At a high level, video transcoding involves taking a compressed video stream and further compressing it to better match the storage and decoding abilities of a target device. The reason this is transcoding and not encoding is because the source format is almost always already encoded in some sort of a compressed format. The most common, these days, being H.264/AVC.

Transcoding is a particularly CPU intensive task because of the three dimensional nature of the compression. Each individual frame within a video can be compressed; however, since sequential frames of video typically have many of the same elements, video compression algorithms look at data that’s repeated temporally as well as spatially.

I remember sitting in a hotel room in Times Square while Godfrey Cheng and Matthew Witheiler of ATI explained to me the challenges of decoding HD-DVD and Blu-ray content. ATI was about to unveil hardware acceleration for some of the stages of the H.264 decoding pipeline. Full hardware decode acceleration wouldn’t come for another year at that point.

The advent of fixed function video decode in modern GPUs is important because it helped enable GPU accelerated transcoding. The first step of the video transcode process is to first decode the source video. Since transcoding involves taking a video already in a compressed format and encoding it in a new format, hardware accelerated video decode is key. How fast a decode engine is has a tremendous impact on how fast a hardware accelerated video encode can run. This is true for two reasons.

First, unlike in a playback scenario where you only need to decode faster than the frame rate of the video, when transcoding the video decode engine can run as fast as possible. The faster frames can be decoded, the faster they can be fed to the transcode engine.

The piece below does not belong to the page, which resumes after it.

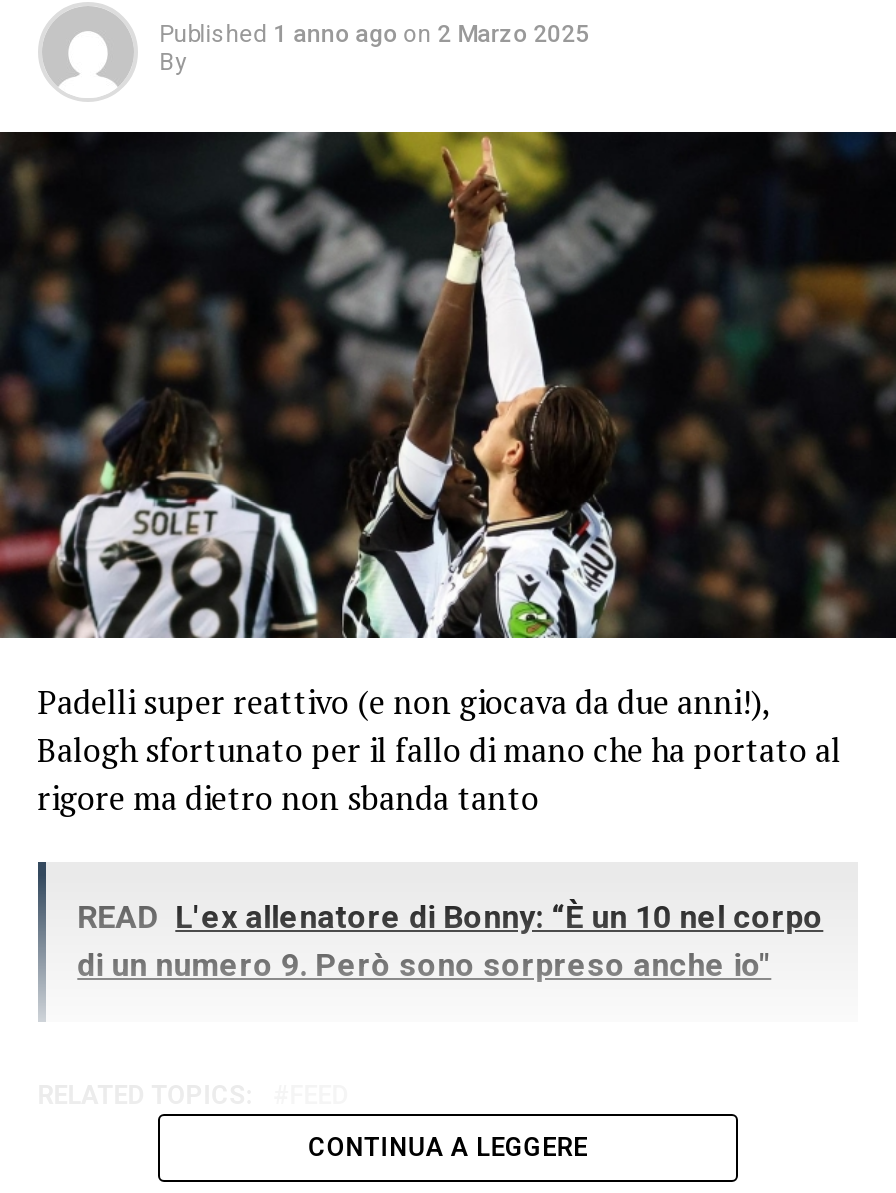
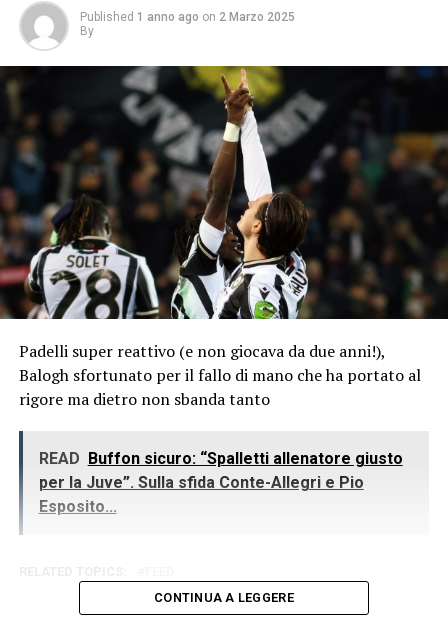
- READ L'ex allenatore di Bonny: “È un 10 nel corpo
- di un numero 9. Però sono sorpreso anche io"
+ READ Buffon sicuro: “Spalletti allenatore giusto
+ per la Juve”. Sulla sfida Conte-Allegri e Pio
+ Esposito...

The second and less obvious point is that some of the hardware you need to accelerate video encoding is already present in a video decode engine (e.g. iDCT/DCT hardware).

With video transcoding as a feature of Sandy Bridge’s GPU, Intel beefed up the video decode engine from what it had in Clarkdale. In the first generation Core series processors, video decode acceleration was split between fixed function decode hardware and the GPU’s EU array. With Sandy Bridge and the second generation Core CPUs, video decoding is done entirely in fixed function hardware. This is not ideal from a flexibility standpoint (e.g. newer video codecs can’t be fully hardware accelerated on existing hardware), but it is the most efficient method to build a video decoder from a power and performance standpoint. Both AMD and NVIDIA have fixed function video decode hardware in their GPUs now; neither rely on the shader cores to accelerate video decode.

The resulting hardware is both performance and power efficient. To test the performance of the decode engine I launched multiple instances of a 15Mbps 1080p high profile H.264 video running at 23.976 fps. I kept launching instances of the video until the system could no longer maintain full frame rate in all of the simultaneous streams. The graph below shows the maximum number of streams I could run in parallel:

  Intel Core i5-2500K NVIDIA GeForce GTX 460 AMD Radeon HD 6870
Number of Parallel 1080p HP Streams 5 streams 3 streams 1 stream

AMD’s Radeon HD 6000 series GPUs can only manage a single high profile, 1080p H.264 stream, which is perfectly sufficient for video playback. NVIDIA’s GeForce GTX 460 does much better; it could handle three simultaneous streams. Sandy Bridge however takes the cake as a single Core i5-2500K can decode five streams in tandem.

The Sandy Bridge decoder is likely helped by the very large (and high bandwidth) L3 cache connected to it. This is the first advantage Intel has in what it calls its Quick Sync technology: a very fast decode engine.

The decode engine is also reused during the actual encode phase. Once frames of the source video are decoded, they are actually fed to the programmable EU array to be split apart and prepared for transcoding. The data in each frame is transformed from the spatial domain (location of each pixel) to the frequency domain (how often pixels of a certain color appear); this is done by the use of a discrete cosine transform. You may remember that inverse discrete cosine transform hardware is necessary to decode video; well, that same hardware is useful in the domain transform needed when transcoding.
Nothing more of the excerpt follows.